■ **EXERCISE PROMPT**:
The output should be the line containing "ship to: Hamngatan" and every later line of the records, exactly as written, and nothing else.

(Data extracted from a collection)
━━━

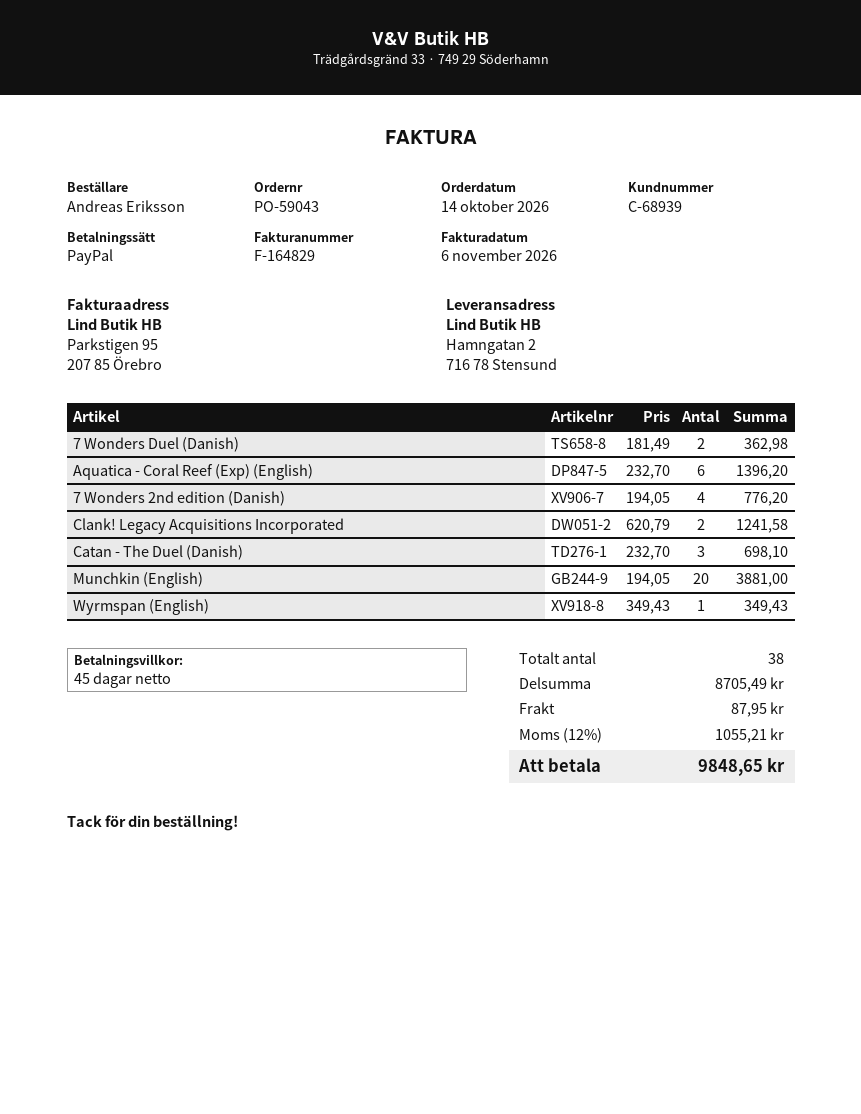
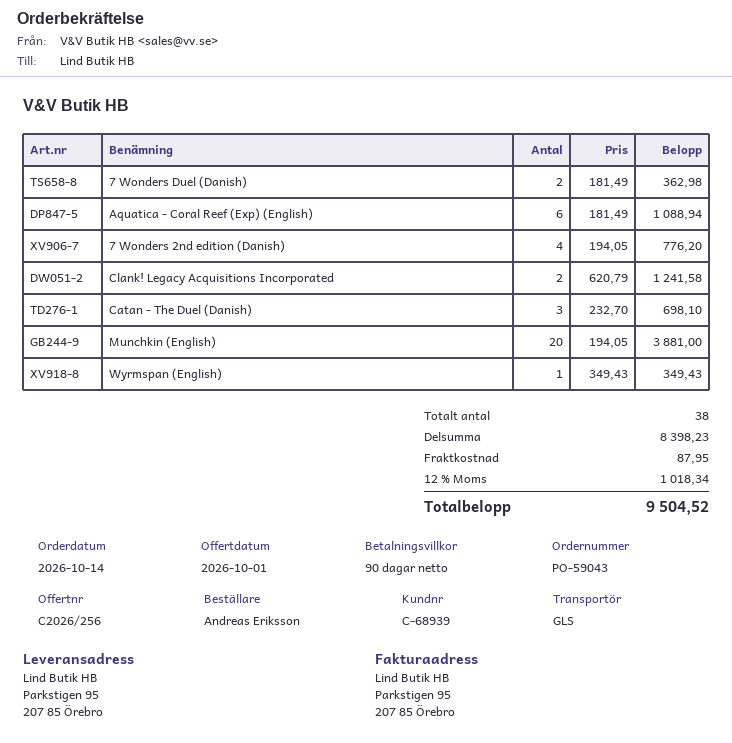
payment terms: 45 days -> 90 days
ship to: Hamngatan 2, 716 78 Stensund -> Parkstigen 95, 207 85 Örebro
Aquatica - Coral Reef (Exp) (English): 6 x 232.70 = 1396.20 -> 6 x 181.49 = 1088.94
subtotal: 8705.49 -> 8398.23
tax: 12% = 1055.21 -> 12% = 1018.34
total: 9848.65 -> 9504.52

━━━

■ **RESULT FOR THIS TASK**:
ship to: Hamngatan 2, 716 78 Stensund -> Parkstigen 95, 207 85 Örebro
Aquatica - Coral Reef (Exp) (English): 6 x 232.70 = 1396.20 -> 6 x 181.49 = 1088.94
subtotal: 8705.49 -> 8398.23
tax: 12% = 1055.21 -> 12% = 1018.34
total: 9848.65 -> 9504.52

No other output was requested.